譲渡法人側で繰り延べられた損益は、主に譲渡法人と譲受法人との間の完全支配関係の消滅または譲受法人側で一定の事由が生じたことにより、戻し入れが生じます。

「譲受法人側で一定の事由が生じたこと」にいう主な事由は次のとおりです。

  • 譲受法人が譲渡損益調整資産を譲渡または除却したこと、あるいは金銭債権に該当する譲渡損益調整資産が貸し倒れたこと
  • 適格分割型分割によって分割承継法人へ譲渡損益調整資産が移転されたこと(譲受法人と分割承継法人との間に完全支配関係がある場合は除く)
  • 譲渡損益調整資産について譲受法人が一定の評価替えをしたこと
  • 減価償却資産または繰延資産に該当する譲渡損益調整資産の償却費の額が譲受法人側で損金算入されたこと

損益の戻し入れが生じた場合の影響

  • 損益の戻し入れが生じた場合は、譲渡法人側で繰り延べられた損益の全部または一部が計上されます。

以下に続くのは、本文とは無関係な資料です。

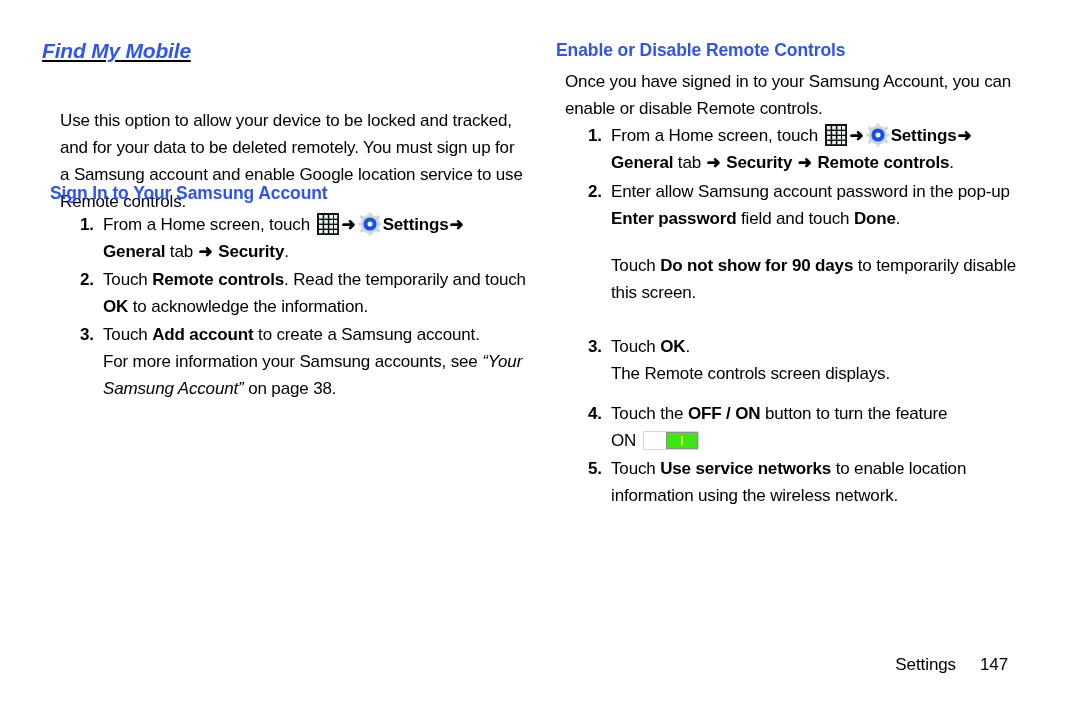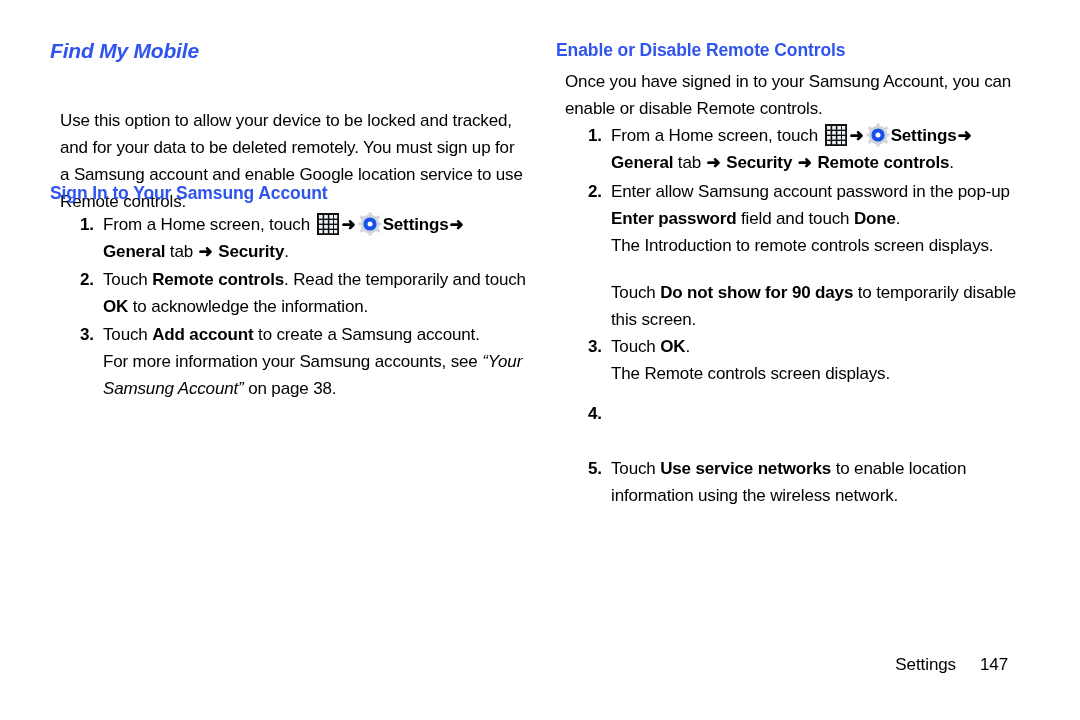"Find My Mobile" div { left: 10px -> 2px; text-decoration: none -> underline }
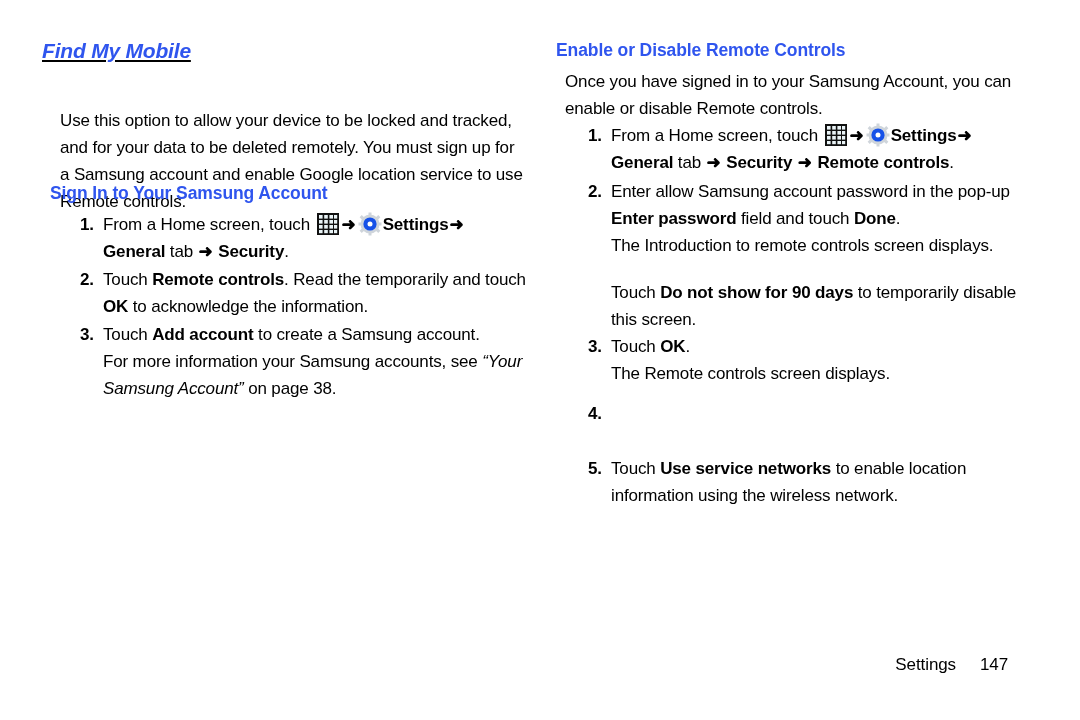"The Introduction to remote controls" div.step-sub { html: <div>The Introduction to remote controls screen displays.</div> -> none }
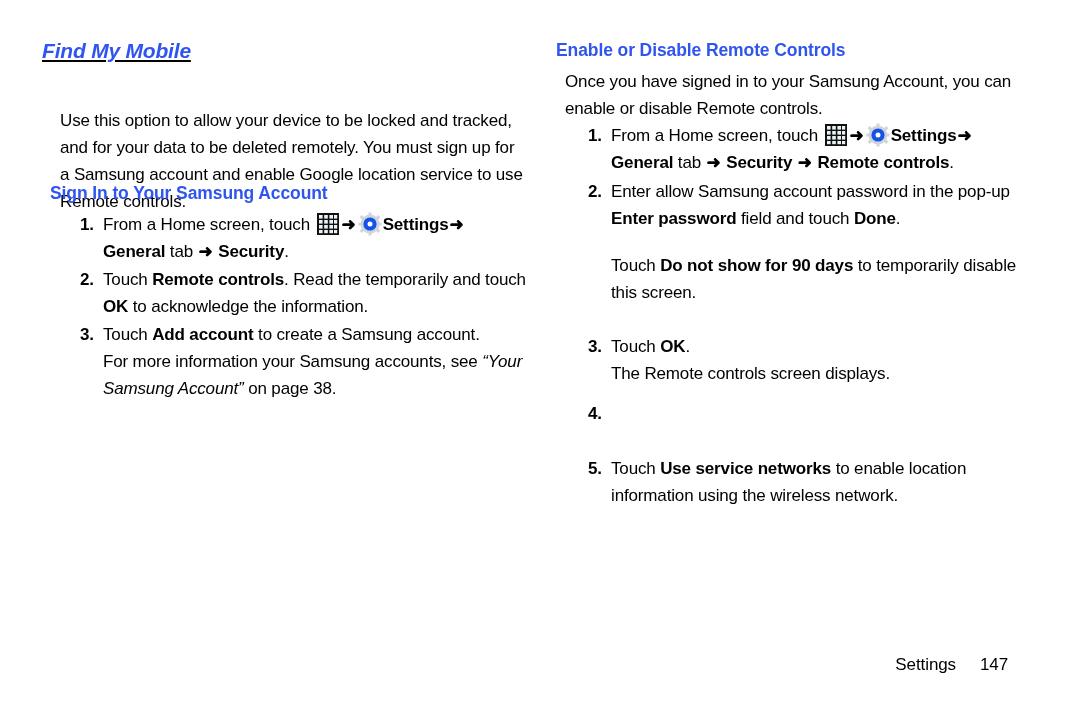"Touch the OFF / ON" span { html: none -> <span><span>Touch the </span><b>OFF / ON</b><span> button to turn the feature</span><br><span>ON</span><span><span></span></span></span> }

「譲渡損益調整資産の譲渡があったときの影響」の章で、譲渡法人における譲渡直前の帳簿価額が2,000万円の土地を譲渡法人の100%子会社である譲受法人に1,500万円で譲渡した場合、譲渡法人側において譲渡の日の属する事業年度で500万円を益金の額に算入する旨を説明しましたが、その後の事業年度でたとえば当該土地を譲受法人が他社に譲渡した場合、譲渡法人側においてはその譲渡の日の属する事業年度において500万円を損金の額に算入します。

譲渡損益調整資産の譲渡があったときの譲渡法人側の調整と同じく、この規定も税務上の取り扱いであるため法人税の別表調整が必要です。

まとめ

以上、譲渡損益調整資産の譲渡が行われたときの譲渡損益の繰り延べと戻し入れについて解説しました。この論点は、グループ間での固定資産や有価証券の取引が少ない場合は特に見落としがちな論点で、確定申告書の作成段階において譲渡法人もしくは譲受法人の顧問税理士に指摘されて初めて気がつく、というケースもみられます。

「100%グループの国内子会社や親会社に高額な資産を譲渡する場合は注意が必要」ということを覚えておいていただけると、譲渡のタイミングで事前の検討を行うこともできるので、頭の片隅に入れておくとよいでしょう。